= Beginning of Section =

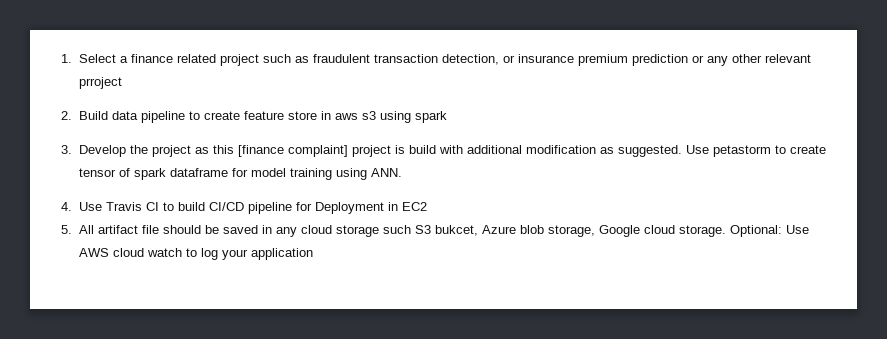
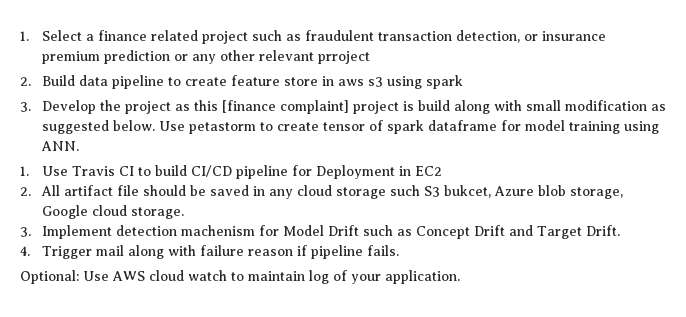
[438,145,682,157] with additional modification as suggested. -> [453,100,666,114] [41,120,155,134] along with small modification as suggested below.
[61,202,72,211] 4. -> [20,166,29,176] 1.
[61,225,72,234] 5. -> [20,187,31,196] 2.
(726, 231) none -> [20,225,620,239] [20,245,399,259] // 3. Implement detection machenism for Model Drift such as Concept Drift and Target Drift. // 4. Trigger mail along with failure reason if pipeline fails. //
[200,248,313,260] log your application -> [248,270,460,284] maintain log of your application.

= End of Section =

Only the lines from the one with "[61,225,72,234] 5. -> [20,187,31,196] 2." through the end of the listing should be output, exactly as they appear.

- [Reply]:
[61,225,72,234] 5. -> [20,187,31,196] 2.
(726, 231) none -> [20,225,620,239] [20,245,399,259] // 3. Implement detection machenism for Model Drift such as Concept Drift and Target Drift. // 4. Trigger mail along with failure reason if pipeline fails. //
[200,248,313,260] log your application -> [248,270,460,284] maintain log of your application.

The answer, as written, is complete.